Bargains in Las Vegas seem to work

vegasOn the eve of our Editor and Ad manager taking off with friends for a well deserved trip to Sin City, I did some research into LV’s current economic status and found that the city in the desert that exactly one hundred years ago had 30 inhabitants, is apparently finding redemption for its recent extravagances by quickly slipping out of the luxury lifestyle and back to the bargain basement. Fast food is up, fine dining is down and hotel rooms are available for under $50 in a city that has been wooing recession-weary tourists to come back and play the quarter and nickel slot machines with a sense of desperation relief.

Value is the message on The Strip this year, as customers demand the same type of service and quality for half or less of the price. Jack Daniels or Smirnoff are being peddled at around $45 a bottle, a far cry from the not-too-distant past when the gambling resorts marked up liquor by hundreds of dollars a bottle and patrons couldn’t empty them fast enough.!!

That all has changed now.
Last January Las Vegas got really scared. The boomtown had come to a head on collision halt and across Las Vegas, casinos found consumers unwilling to pay premium prices for just about anything, from meals to hotel rooms, drinks and entertainment. Occupancy citywide dropped off more than 20 percent from the 90 percent-plus normally enjoyed by Las Vegas hotels. In an insulated self sustaining economy that would mean a harsh drop in profits, in the labor intensive world of leisure and entertainment a 20 percent drop in occupancy, immediately turns into severe losses at the bottom line, as there are very few cost savings measures available to reduce overheads. Just imagine closing the shopping part of Cesar’s Palace, or closing the convention hall or whole floors in a luxury hotel. Not much can be done to limit service without affecting the total operation.
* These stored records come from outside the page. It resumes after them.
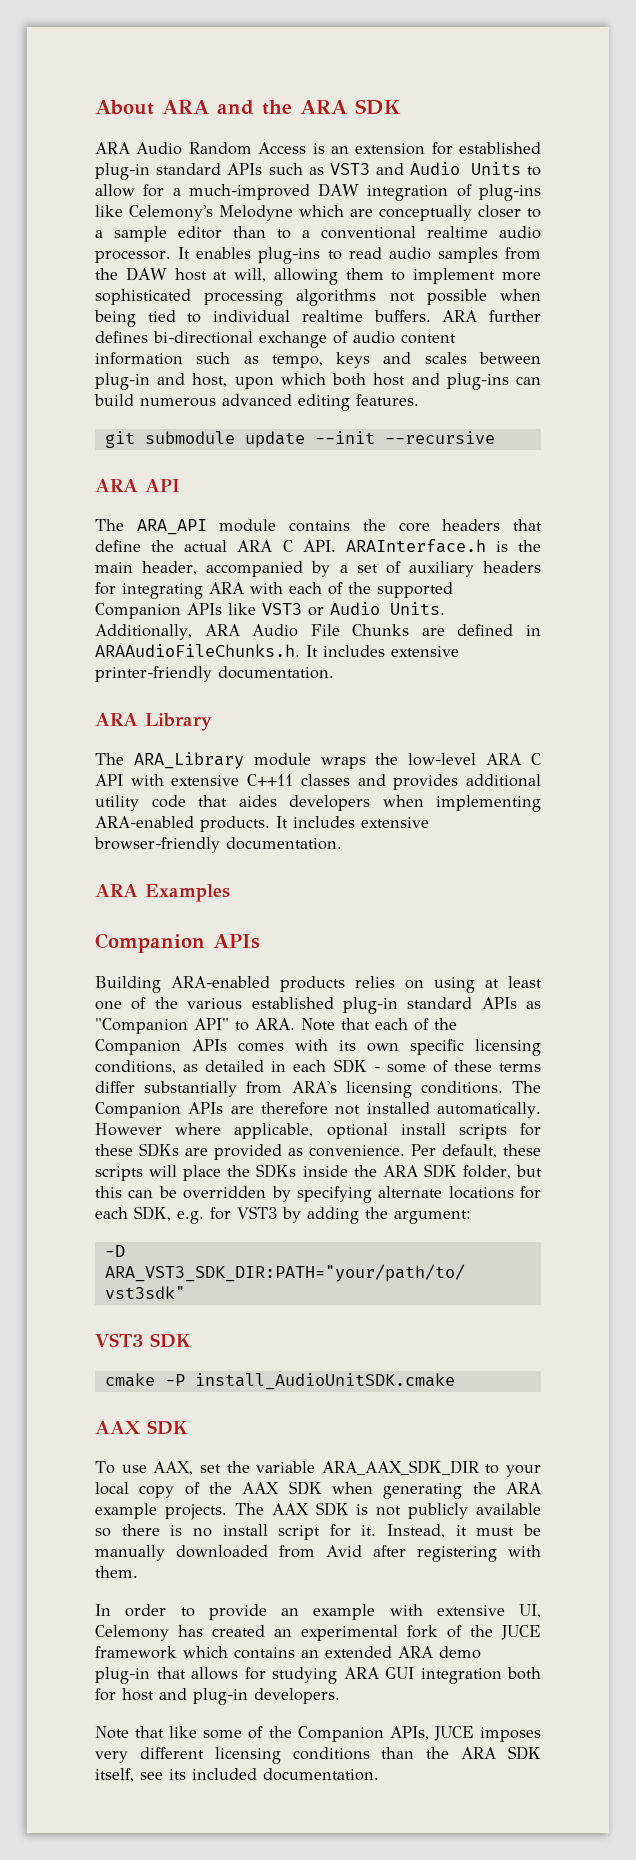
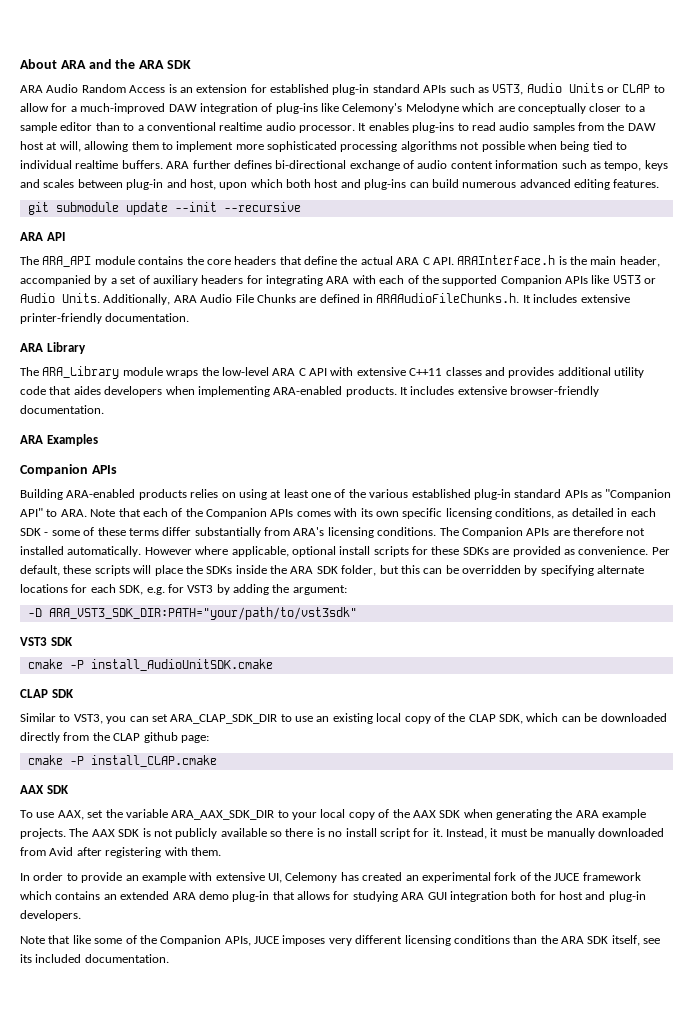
- ARA Audio Random Access is an extension for established plug-in standard APIs such as VST3 and Audio Units to allow for a much-improved DAW integration of plug-ins like Celemony's Melodyne which are conceptually closer to a sample editor than to a conventional realtime audio processor.
+ ARA Audio Random Access is an extension for established plug-in standard APIs such as VST3, Audio Units or CLAP to allow for a much-improved DAW integration of plug-ins like Celemony's Melodyne which are conceptually closer to a sample editor than to a conventional realtime audio processor.
+ CLAP SDK
+ Similar to VST3, you can set ARA_CLAP_SDK_DIR to use an existing local copy of the CLAP SDK, which can be downloaded directly from the CLAP github page:
+ cmake -P install_CLAP.cmake

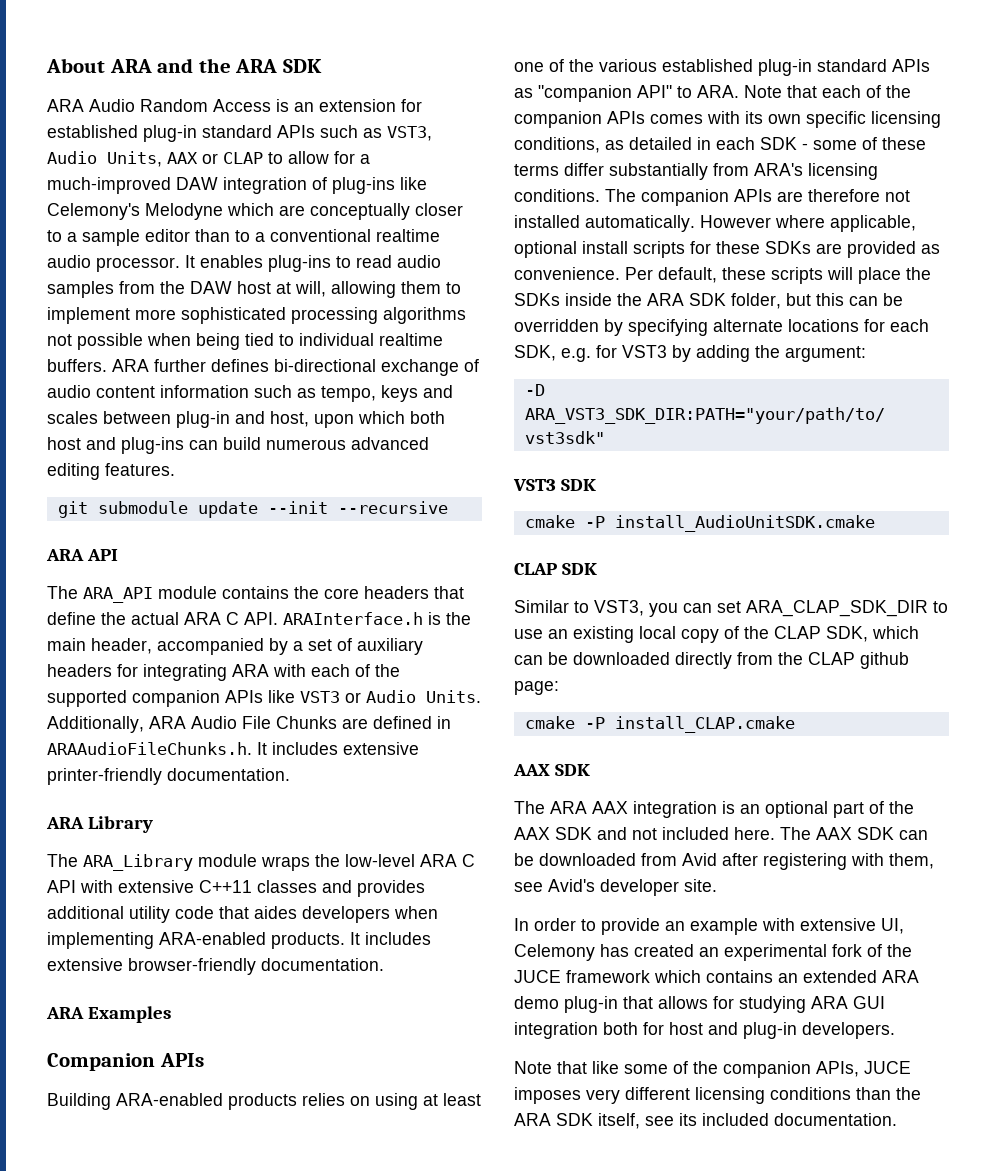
- ARA Audio Random Access is an extension for established plug-in standard APIs such as VST3, Audio Units or CLAP to allow for a much-improved DAW integration of plug-ins like Celemony's Melodyne which are conceptually closer to a sample editor than to a conventional realtime audio processor.
+ ARA Audio Random Access is an extension for established plug-in standard APIs such as VST3, Audio Units, AAX or CLAP to allow for a much-improved DAW integration of plug-ins like Celemony's Melodyne which are conceptually closer to a sample editor than to a conventional realtime audio processor.
- The ARA_API module contains the core headers that define the actual ARA C API. ARAInterface.h is the main header, accompanied by a set of auxiliary headers for integrating ARA with each of the supported Companion APIs like VST3 or Audio Units.
+ The ARA_API module contains the core headers that define the actual ARA C API. ARAInterface.h is the main header, accompanied by a set of auxiliary headers for integrating ARA with each of the supported companion APIs like VST3 or Audio Units.
- Building ARA-enabled products relies on using at least one of the various established plug-in standard APIs as "Companion API" to ARA. Note that each of the Companion APIs comes with its own specific licensing conditions, as detailed in each SDK - some of these terms differ substantially from ARA's licensing conditions.
+ Building ARA-enabled products relies on using at least one of the various established plug-in standard APIs as "companion API" to ARA. Note that each of the companion APIs comes with its own specific licensing conditions, as detailed in each SDK - some of these terms differ substantially from ARA's licensing conditions.
- The Companion APIs are therefore not installed automatically.
+ The companion APIs are therefore not installed automatically.
- To use AAX, set the variable ARA_AAX_SDK_DIR to your local copy of the AAX SDK when generating the ARA example projects. The AAX SDK is not publicly available so there is no install script for it. Instead, it must be manually downloaded from Avid after registering with them.
+ The ARA AAX integration is an optional part of the AAX SDK and not included here. The AAX SDK can be downloaded from Avid after registering with them, see Avid's developer site.
- Note that like some of the Companion APIs, JUCE imposes very different licensing conditions than the ARA SDK itself, see its included documentation.
+ Note that like some of the companion APIs, JUCE imposes very different licensing conditions than the ARA SDK itself, see its included documentation.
But now an integrated strategy that casino executives laid out earlier this year is starting to take shape — offering bargains and fighting for visitors without spending much to build the next big attraction. ”Our challenge, like everyone else, is how do you create things without capital?” says Don Marrandino, head honcho of Harrah’s Entertainment Inc. ”In true gambler’s fashion, you’re dealt a hand, and you gotta play it.”
And in an economic downturn of the current scale, preserving the one pillar economy that Las Vegas represents, this can only mean : More Bang for the Buck. Much more that is. We’re talking 50% and more. Las Vegas’ eternal gratitude might include Southwest Airlines, which operates a gigantic hub at the Airport with many non-stop connections, one of them being from Jacksonville Int’l straight into Vegas for about $300 r/t.
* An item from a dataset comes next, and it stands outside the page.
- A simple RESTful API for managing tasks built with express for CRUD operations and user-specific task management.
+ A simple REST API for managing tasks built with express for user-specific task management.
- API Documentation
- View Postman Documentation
As hotel-casinos from one end of the Las Vegas Strip to the other lowered rates, visitors have returned to cash in. By Spring, occupancy rose to 85.9 percent — and 92.5 percent on weekends a number that holds out during the week as well.
The average room cost about $92 per night, some 12 percent less than in January and a third less than a year earlier.
Executives say changing customer demands affect every hotel-casino, from the $159 per night Wynn Las Vegas to the Imperial Palace, where rooms can be found for $34 per night. The Imperial Palace is selling a package that includes a one-night stay with all meals at its buffet and a cafe and all drinks at casino and pool bars for $95.
The Luxor has used Twitter to push a $35 one-day pass to its buffet. Other MGM Mirage hotel-casinos offer all-day buffet tickets, and the Luxor’s includes beer, wine and champagne.‚Ä® Even Michelin-starred restaurants where dinner tabs run to $100 per person are offering fine dining at reduced, fixed rates.
The three-star Joel Robuchon at the MGM Grand is known for its $385 16-course meal and a $225 six-course option. But it recently introduced another menu for $89.
Visitors are more conservative with their cash, but they’re demanding the same experiences and quality they always , so wines and champagnes that once sold for $300 or $400 a bottle (and up) are now replaced with others that sell for $100 or $200.
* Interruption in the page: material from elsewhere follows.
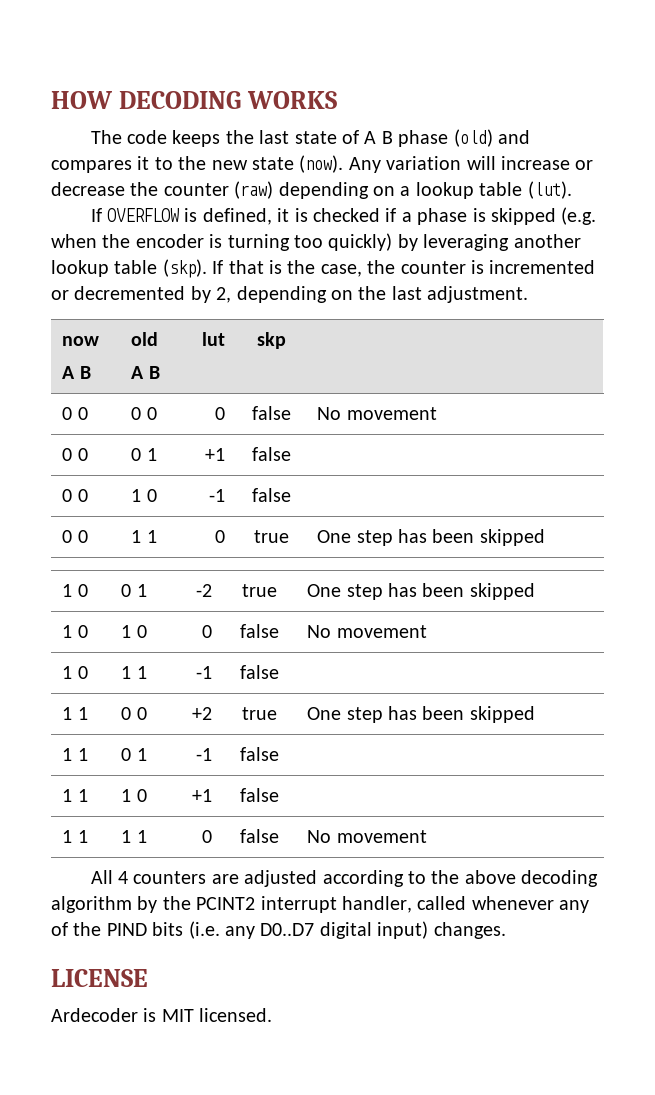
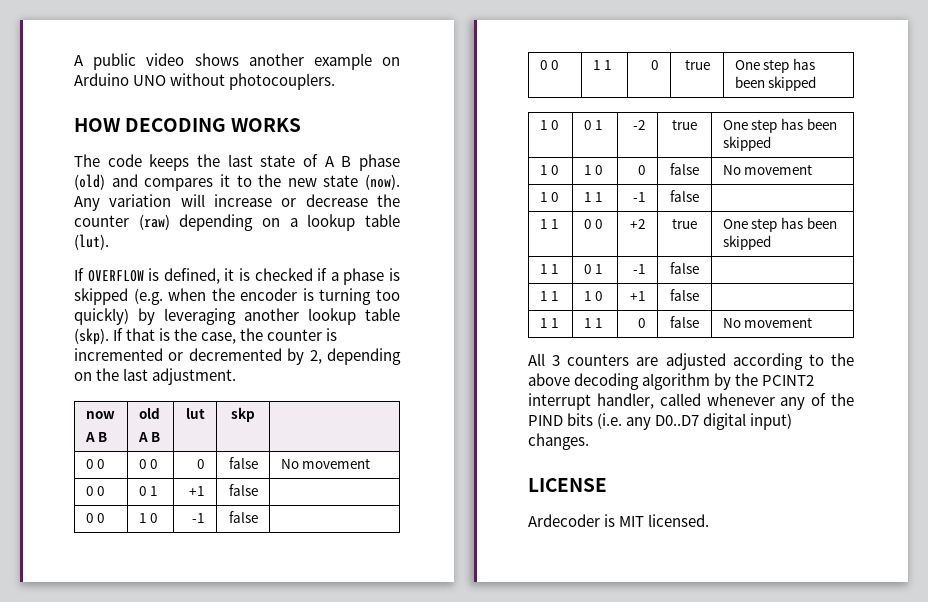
+ A public video shows another example on Arduino UNO without photocouplers.
- All 4 counters are adjusted according to the above decoding algorithm by the PCINT2 interrupt handler, called whenever any of the PIND bits (i.e. any D0..D7 digital input) changes.
+ All 3 counters are adjusted according to the above decoding algorithm by the PCINT2 interrupt handler, called whenever any of the PIND bits (i.e. any D0..D7 digital input) changes.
Some bubbly is still in a bubble, even if 1000 percent mark up is now only 500. I guess some Brandname products don’t have a Storebrand Equivalent. Not yet at least.

4 Comments

  1. bulldog218

    Oh yes, two days and counting!

  2. tommylee

    Seems like a lot of people are heading to Sin city this weekend.

  3. Cynnielynn

    Sin City here we come! Hopefully we will get to take advantages of some of the great “deals”. I did some coupon hunting yesterday looking for money off of some of the attractions.

  4. ameliadude

    Made it to Sin City yesterday- the place is packed, and the deals are not as easy to find as expected but we will keep trying.